Nonetheless, we like to help each other out here. 

 

I'm not fully clear what your question is, but I would recommend looking at the NRC rankings, which are a range of rankings for a given school or subject, and factors are included such as amount of publications, perceptions of professors from outside the school about the school, citation rates, student time-to-degree, and many more. 

 

Here is their list for history: http://chronicle.com/article/NRC-Rankings-Overview-History/124736/ 

 

I wouldn't be surprised if you don't find a list out there that specifically includes "Mexican History." 

 

I also have never seen a "job placement rates" ranked list of schools - though I'm sure they exist, I just haven't seen them. It seems like that is something more likely available for the physical sciences, engineering, or maybe med school, just a guess.

 

Also, I think the general belief is that, if you go to a so-called "top 10" school (by whichever institution's ranking), that your chances of getting a job are some proportion higher than lower-ranked schools.
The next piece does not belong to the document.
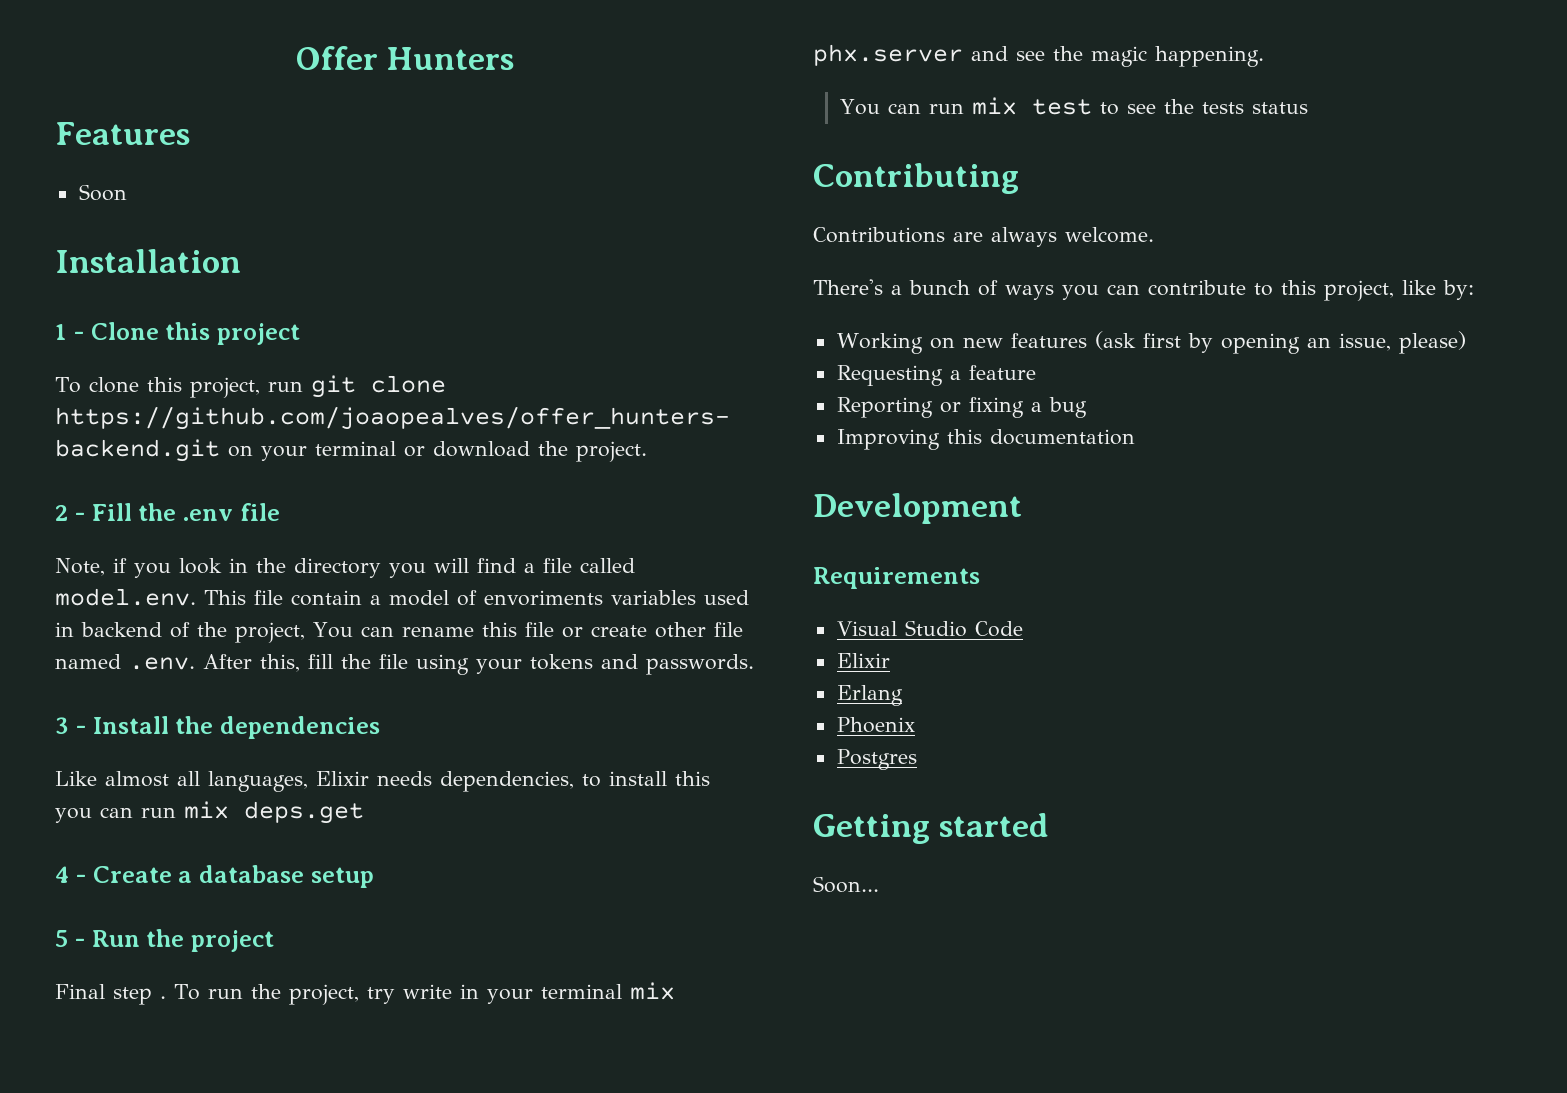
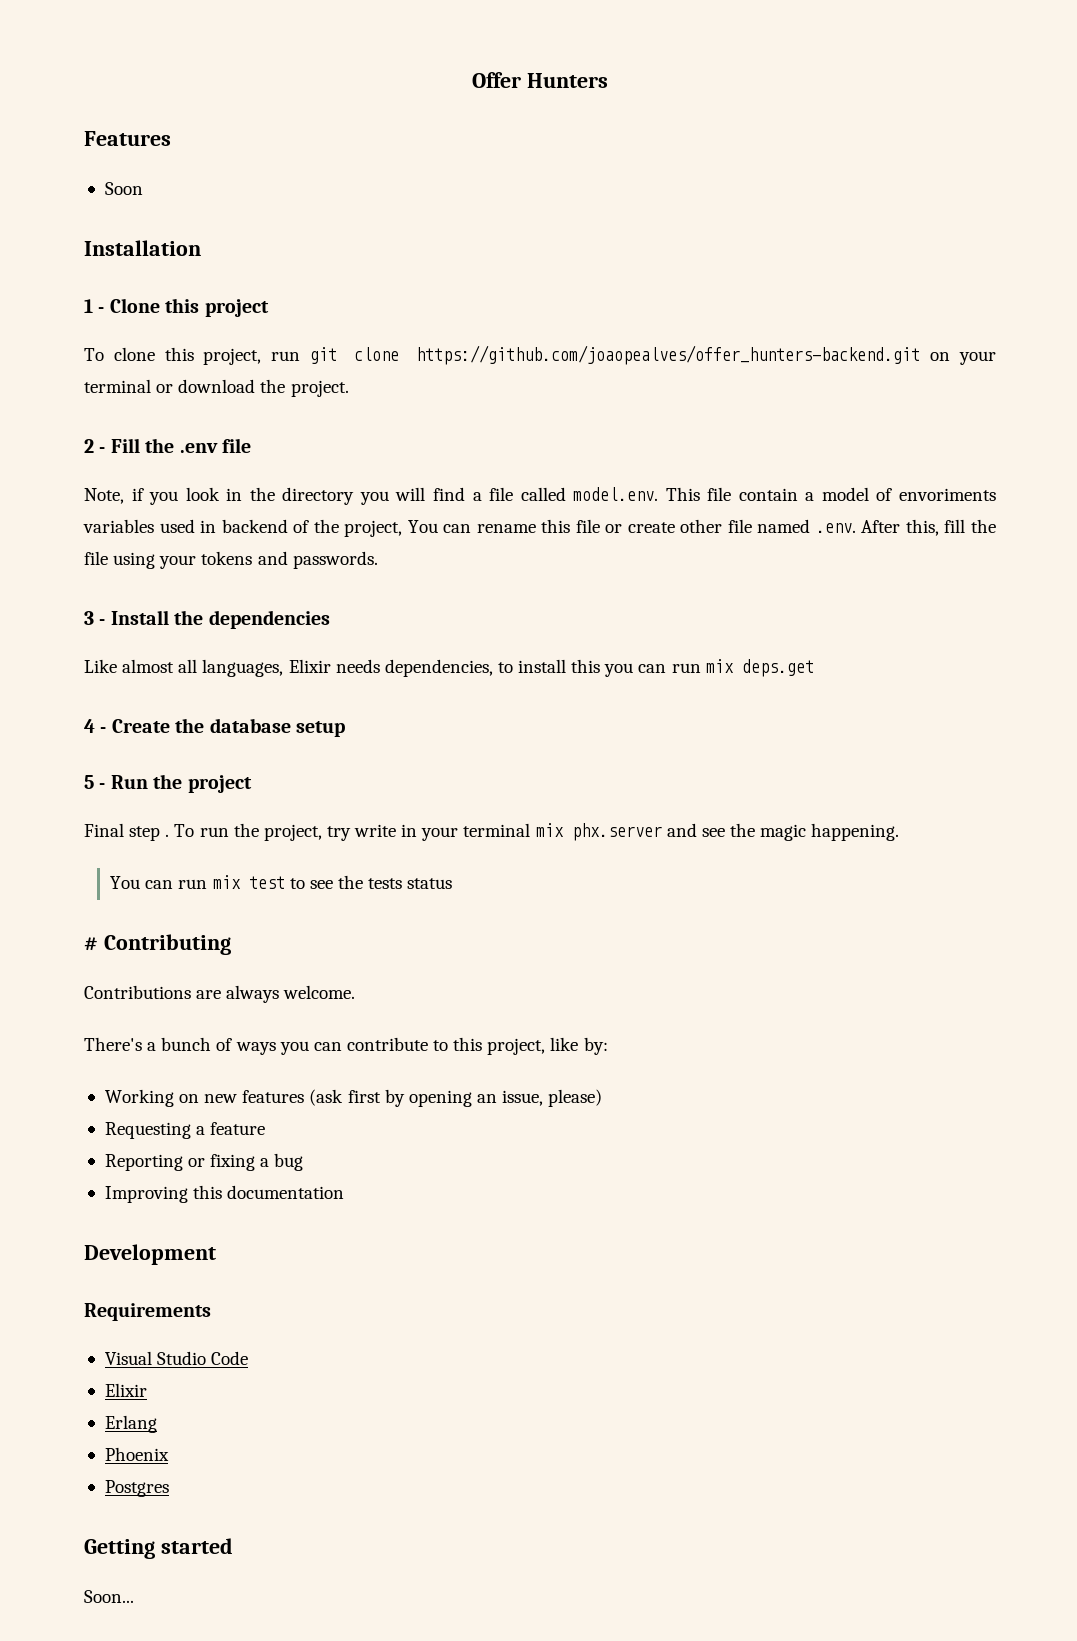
[178,871,193,883] a -> [175,718,205,733] the
(1309, 108) none -> [84,937,98,951] #

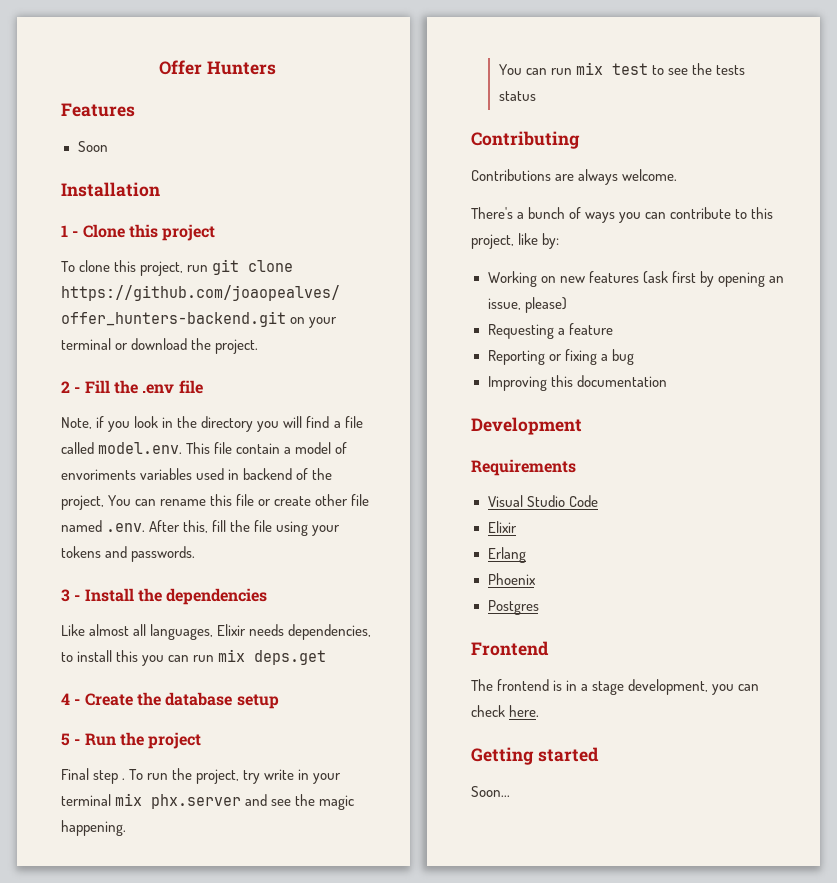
[84,937,98,951] # -> (536, 96) none
(169, 1488) none -> [471,641,549,656] [471,679,760,695] [471,705,540,717] // Frontend // The frontend is in a stage development, you can check here.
So perhaps when people talk about top 10 placement rankings, they're linked to the regular top 10 rankings out there.

 

That'd be my guess, in the absence of other info.

 

And congrats on the Nahuatl Program - pretty cool!

 

@jujubea You have earned admission to the programs of your choice. That achievement makes you intellectually respectable. However, your elation over your very successful application season may be getting the better of you.  

 

If you're going to chastise others for being "self righteous or entitled" you should think twice before jumping into a conversation geared towards historians, especially if you're going to admit that your POV is centered around matters of opinion ("I think the general belief is..." "That'd be my guess, in the absence of other info.")

 

Your success and your time on this BB do not make you a SME on the processes used by professional academic historians to hire other professional academic historians.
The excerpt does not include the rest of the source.